Last Updated: April 20, 2026By

This post was originally published on this site.

Image features a split screen with a speaker discussing a significant case in Minnesota and a protest highlighting immigration issues, showcasing activism and community engagement.

A county prosecutor in Minnesota is taking a legally questionable and structurally dangerous step: prosecuting a federal immigration agent for actions taken in the line of duty.

As previously covered by The Gateway Pundit, Mary Moriarty, the Hennepin County attorney, has announced charges against an ICE agent stemming from an incident involving an unmarked vehicle and alleged firearm use during a highway encounter.

According to the criminal complaint cited in the interview, motorists claimed they were approached by a black SUV without identifying markings, leading to confusion over whether the individual was law enforcement.

That claim, however, underscores a central issue: a criminal complaint is not proof.
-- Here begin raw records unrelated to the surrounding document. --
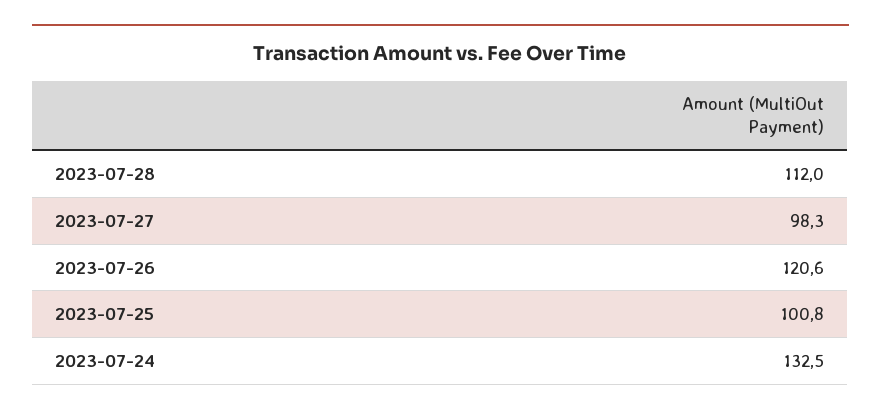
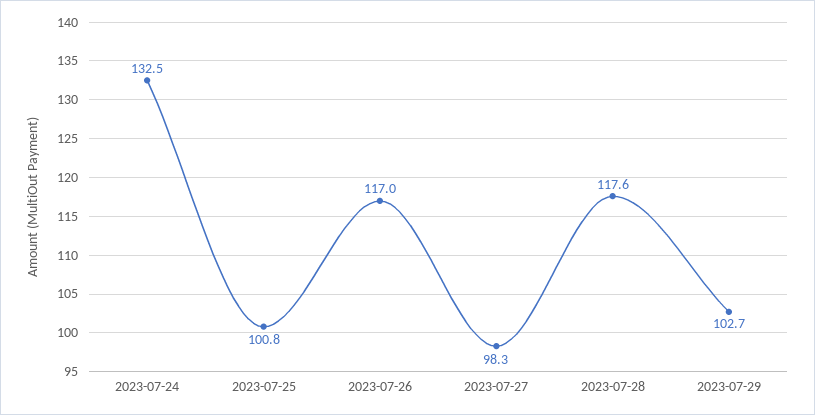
2023-07-28: 112 -> 117.6
2023-07-26: 120.6 -> 117
2023-07-29: none -> 102.7

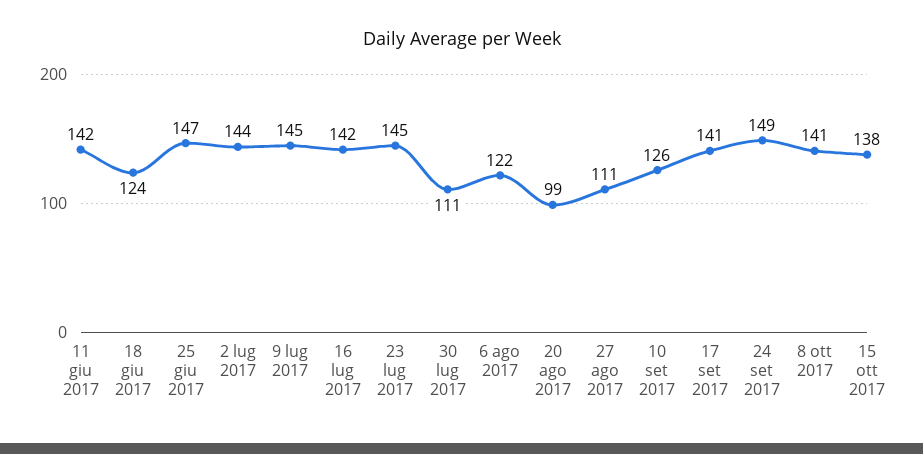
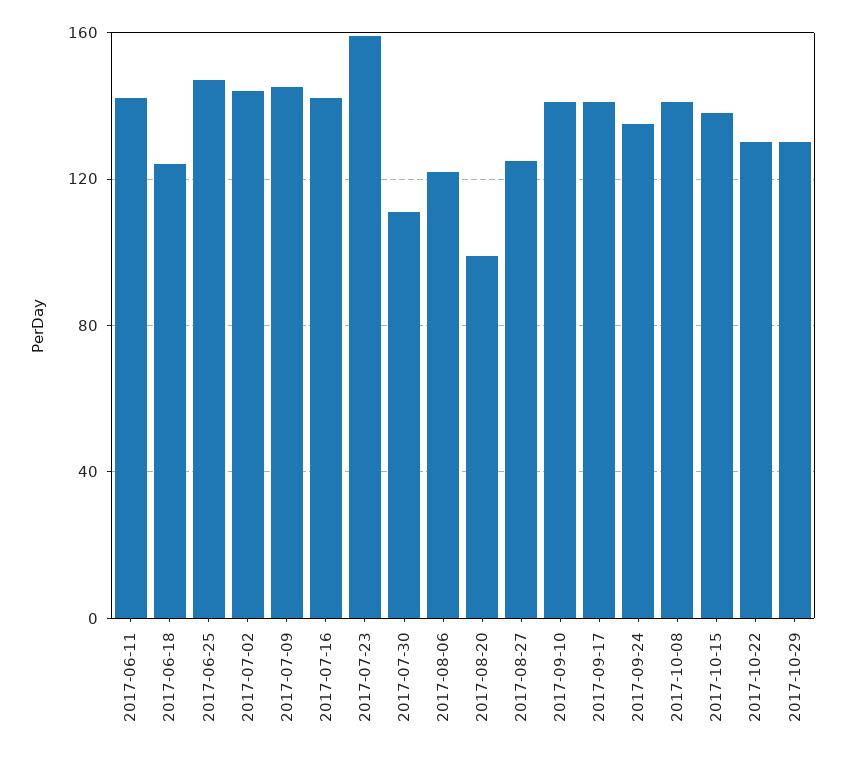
23 lug 2017: 145 -> 160
27 ago 2017: 111 -> 125
10 set 2017: 126 -> 140
24 set 2017: 149 -> 135
2017-10-22: none -> 130
2017-10-29: none -> 130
Rather, it is an allegation, often built on limited testimony, and in this case, the publicly presented evidence appears to rely heavily on witness accounts without corroborating physical evidence.
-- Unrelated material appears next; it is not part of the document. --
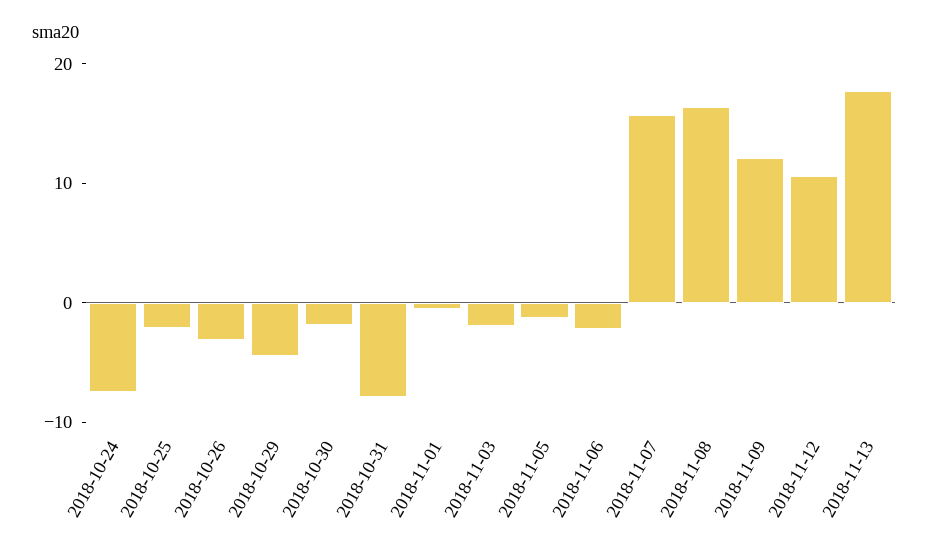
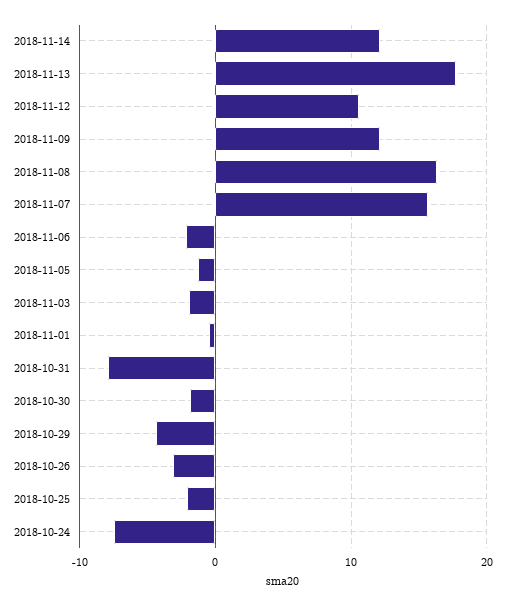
2018-11-14: none -> 12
Under normal legal standards, that threshold raises serious questions about whether a warrant should have been issued at all.

More importantly, the legal foundation of the case itself is highly unstable. State prosecutors generally do not have the authority to charge federal agents for actions taken within the scope of their duties.

That principle exists for a reason. Without it, federal law enforcement would be subject to a patchwork of politically driven prosecutions across different states, effectively undermining the ability of agencies like ICE to function.

Yet during an interview on MSNOW, Moriarty framed the case as part of a broader effort to “hold ICE agents accountable,” even suggesting that additional charges against other agents could follow.

The implication is clear: this is not an isolated legal decision, but part of a broader political strategy.

The interview itself revealed just as much about media framing as it did about the case. 

Rather than pressing on the jurisdictional limits of state authority or the evidentiary standards required to justify a warrant, the segment focused on narratives of “accountability” and community impact.

That framing aligns closely with the messaging of progressive prosecutors, who often prioritize symbolic action over legal durability.

Hennepin County also prosecuted former officer Derek Chauvin following the death of George Floyd, a case that became a national flashpoint. That history is now being invoked to position the county as a model for aggressive prosecution of law enforcement. 

However, applying that approach to federal agents introduces an entirely different set of constitutional and jurisdictional concerns.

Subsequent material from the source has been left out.